__Your task__
Every entry below should be reproduced exactly, with all pictures left out.

__Records__

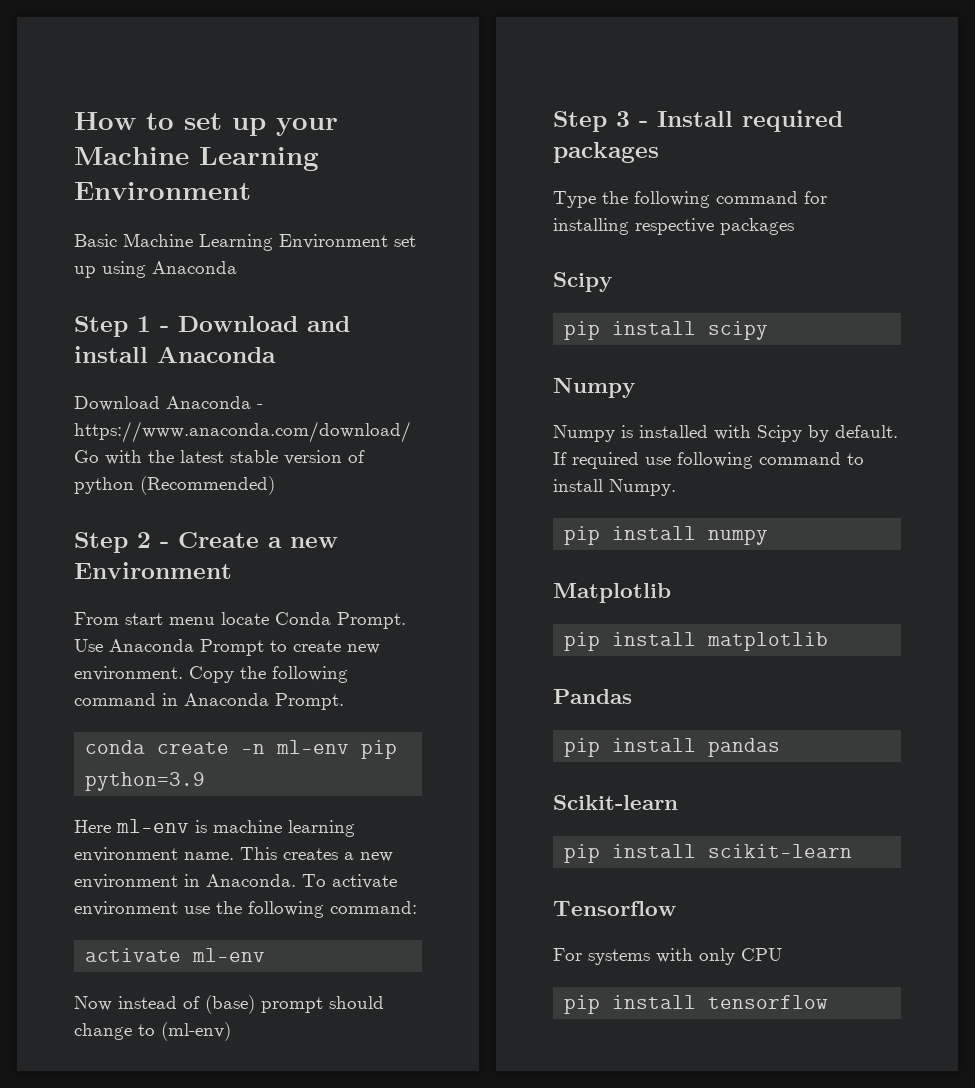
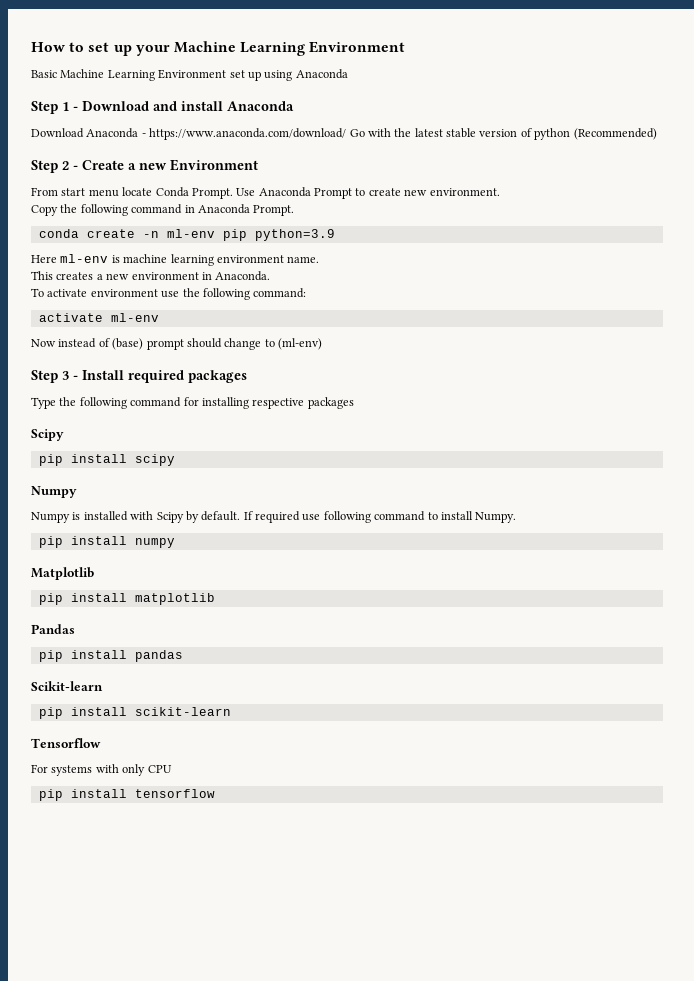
(183, 673) none -> (500, 192) //
(234, 856) none -> (320, 259) //
(296, 880) none -> (271, 276) //

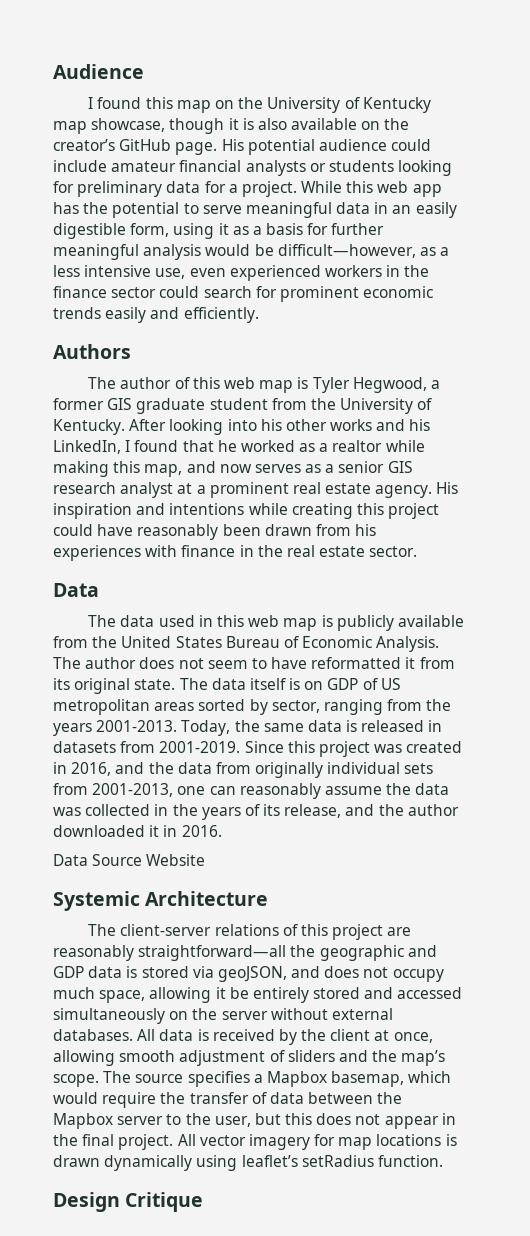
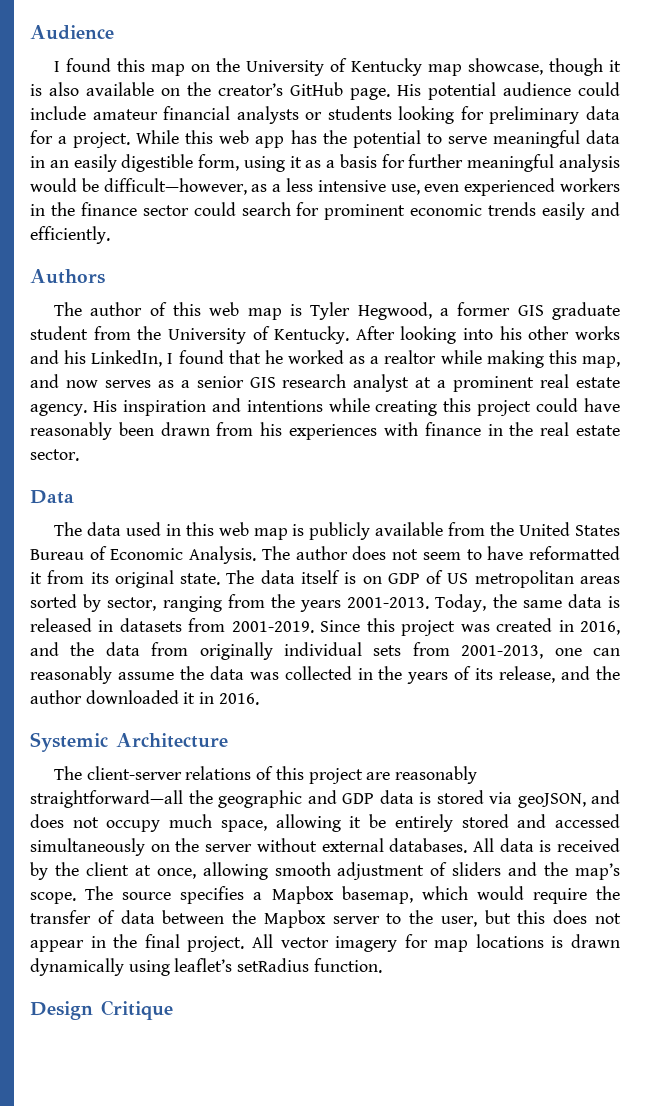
[53,854,206,866] // Data Source Website -> (259, 699) none

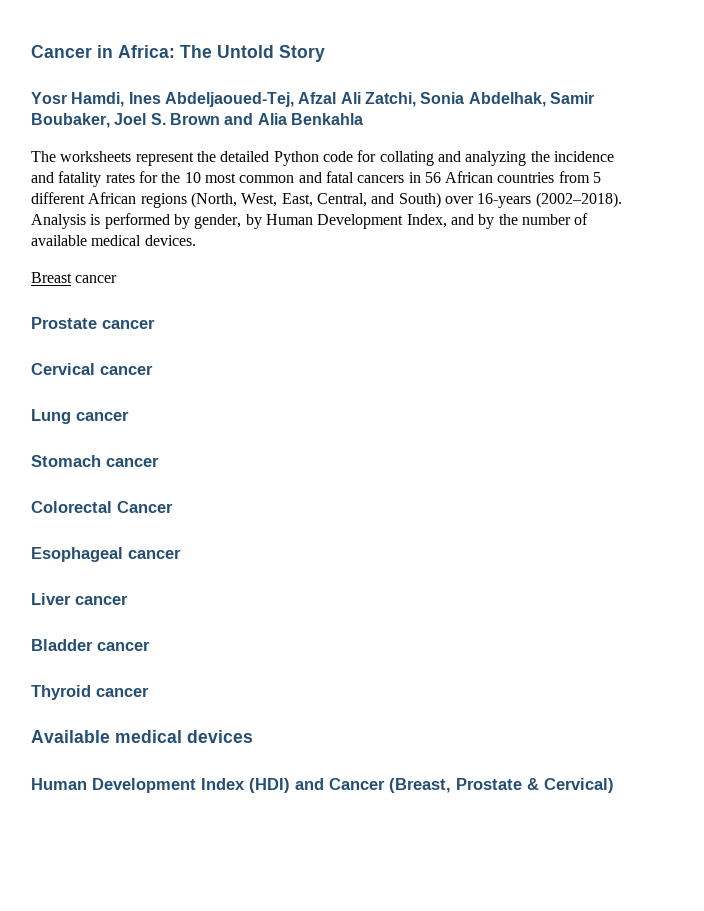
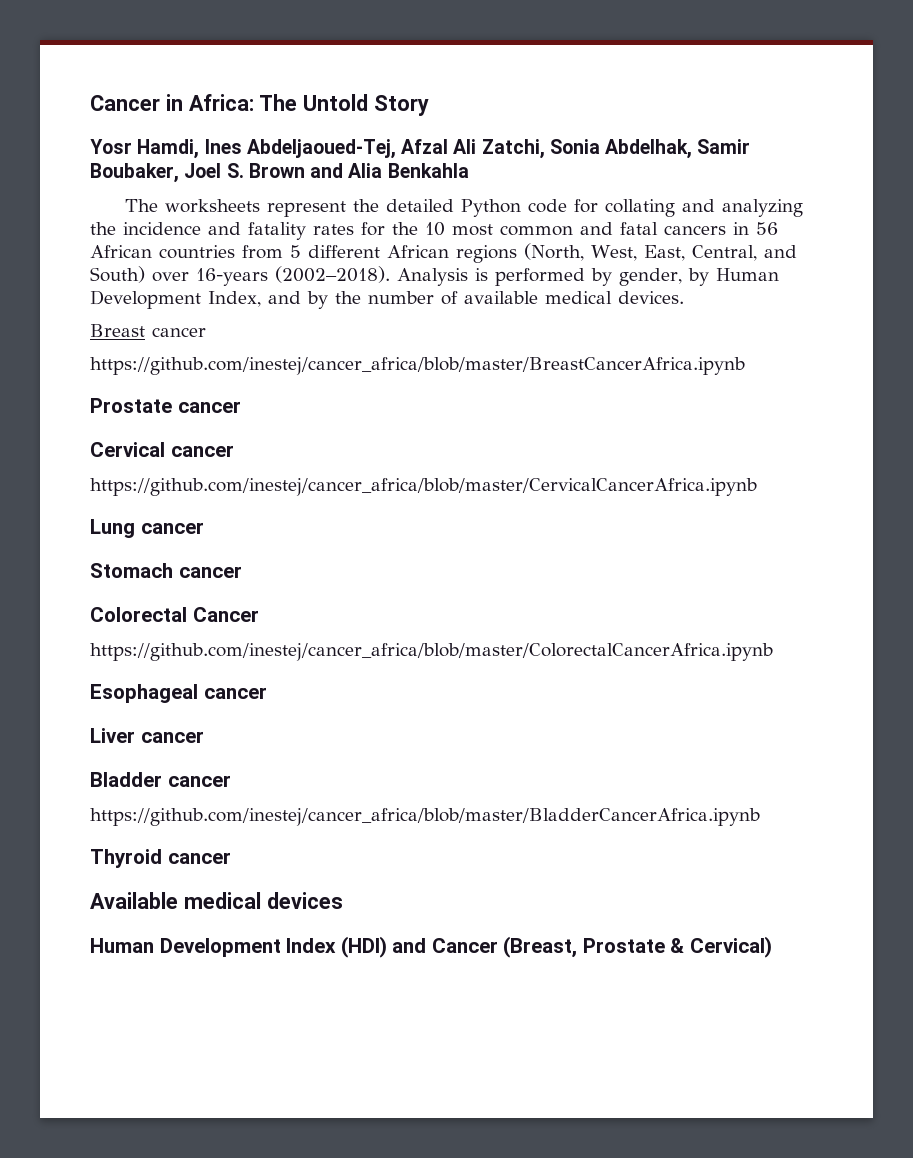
(118, 279) none -> [90,357,745,375] // https://github.com/inestej/cancer_africa/blob/master/BreastCancerAfrica.ipynb
(153, 370) none -> [90,478,757,496] // https://github.com/inestej/cancer_africa/blob/master/CervicalCancerAfrica.ipynb
(173, 507) none -> [90,643,773,661] // https://github.com/inestej/cancer_africa/blob/master/ColorectalCancerAfrica.ipynb
(150, 646) none -> [90,808,760,826] // https://github.com/inestej/cancer_africa/blob/master/BladderCancerAfrica.ipynb

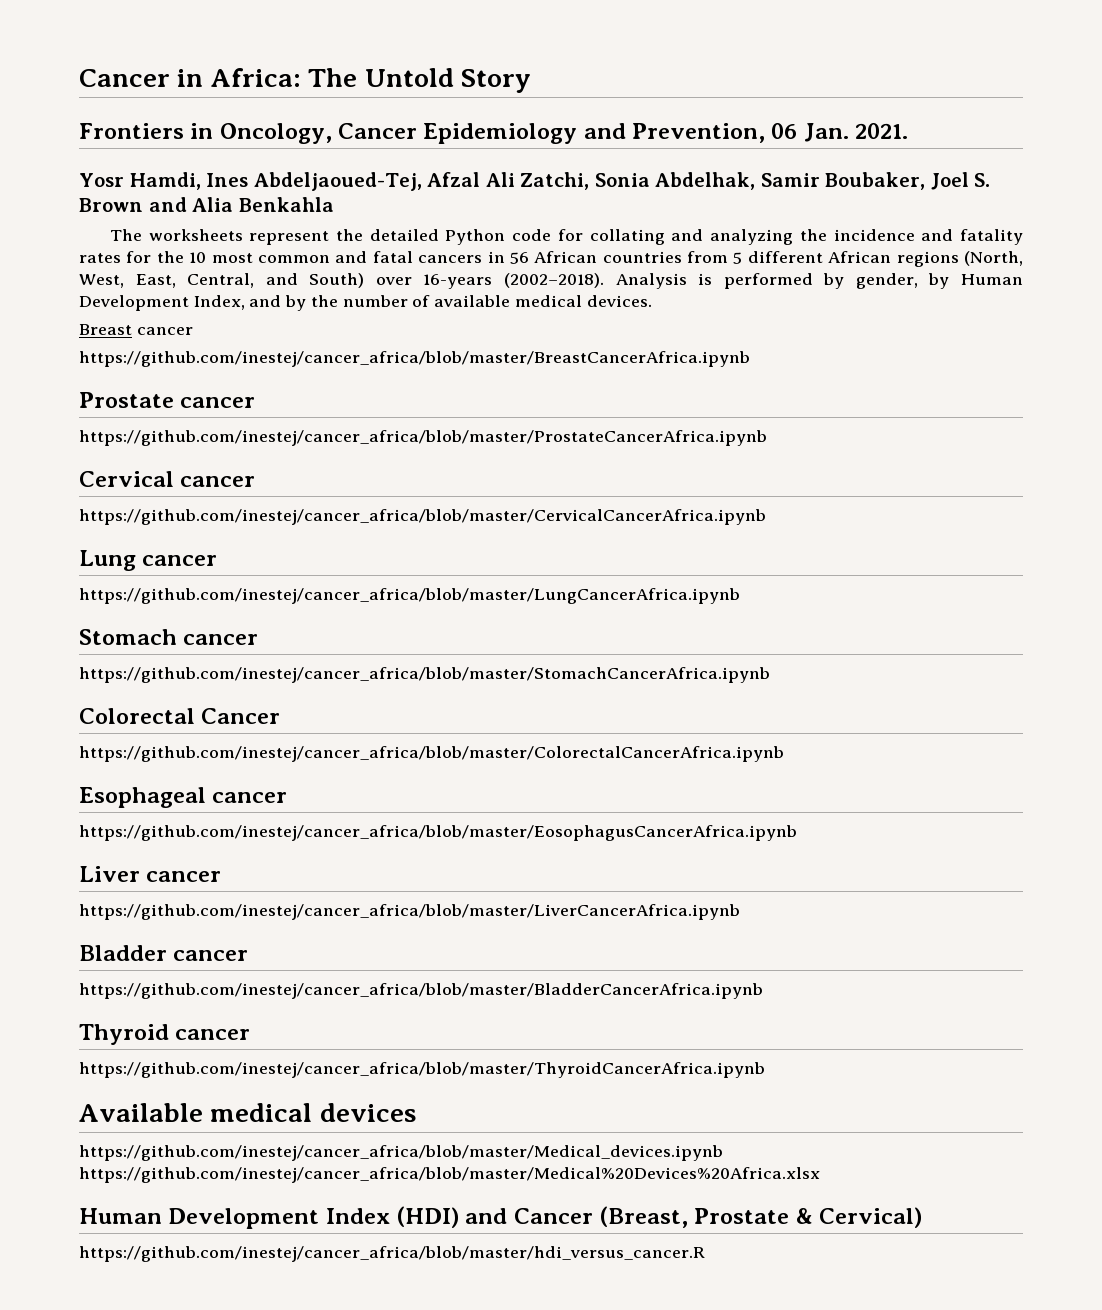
(430, 105) none -> [79,123,909,144] // Frontiers in Oncology, Cancer Epidemiology and Prevention, 06 Jan. 2021.
(241, 407) none -> [79,430,767,446] // https://github.com/inestej/cancer_africa/blob/master/ProstateCancerAfrica.ipynb
(204, 528) none -> [79,588,740,604] // https://github.com/inestej/cancer_africa/blob/master/LungCancerAfrica.ipynb
(242, 572) none -> [79,667,770,683] // https://github.com/inestej/cancer_africa/blob/master/StomachCancerAfrica.ipynb
(267, 693) none -> [79,825,797,841] // https://github.com/inestej/cancer_africa/blob/master/EosophagusCancerAfrica.ipynb
(204, 737) none -> [79,904,740,920] // https://github.com/inestej/cancer_africa/blob/master/LiverCancerAfrica.ipynb
(231, 858) none -> [79,1062,765,1078] // https://github.com/inestej/cancer_africa/blob/master/ThyroidCancerAfrica.ipynb
(343, 900) none -> [79,1145,723,1161] [79,1167,820,1183] // https://github.com/inestej/cancer_africa/blob/master/Medical_devices.ipynb https://github.com/inestej/cancer_africa/blob/master/Medical%20Devices%20Africa.xlsx
(772, 947) none -> [79,1246,705,1262] // https://github.com/inestej/cancer_africa/blob/master/hdi_versus_cancer.R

__Exercise answer__
(183, 673) none -> (500, 192) //
(234, 856) none -> (320, 259) //
(296, 880) none -> (271, 276) //

[53,854,206,866] // Data Source Website -> (259, 699) none

(118, 279) none -> [90,357,745,375] // https://github.com/inestej/cancer_africa/blob/master/BreastCancerAfrica.ipynb
(153, 370) none -> [90,478,757,496] // https://github.com/inestej/cancer_africa/blob/master/CervicalCancerAfrica.ipynb
(173, 507) none -> [90,643,773,661] // https://github.com/inestej/cancer_africa/blob/master/ColorectalCancerAfrica.ipynb
(150, 646) none -> [90,808,760,826] // https://github.com/inestej/cancer_africa/blob/master/BladderCancerAfrica.ipynb

(430, 105) none -> [79,123,909,144] // Frontiers in Oncology, Cancer Epidemiology and Prevention, 06 Jan. 2021.
(241, 407) none -> [79,430,767,446] // https://github.com/inestej/cancer_africa/blob/master/ProstateCancerAfrica.ipynb
(204, 528) none -> [79,588,740,604] // https://github.com/inestej/cancer_africa/blob/master/LungCancerAfrica.ipynb
(242, 572) none -> [79,667,770,683] // https://github.com/inestej/cancer_africa/blob/master/StomachCancerAfrica.ipynb
(267, 693) none -> [79,825,797,841] // https://github.com/inestej/cancer_africa/blob/master/EosophagusCancerAfrica.ipynb
(204, 737) none -> [79,904,740,920] // https://github.com/inestej/cancer_africa/blob/master/LiverCancerAfrica.ipynb
(231, 858) none -> [79,1062,765,1078] // https://github.com/inestej/cancer_africa/blob/master/ThyroidCancerAfrica.ipynb
(343, 900) none -> [79,1145,723,1161] [79,1167,820,1183] // https://github.com/inestej/cancer_africa/blob/master/Medical_devices.ipynb https://github.com/inestej/cancer_africa/blob/master/Medical%20Devices%20Africa.xlsx
(772, 947) none -> [79,1246,705,1262] // https://github.com/inestej/cancer_africa/blob/master/hdi_versus_cancer.R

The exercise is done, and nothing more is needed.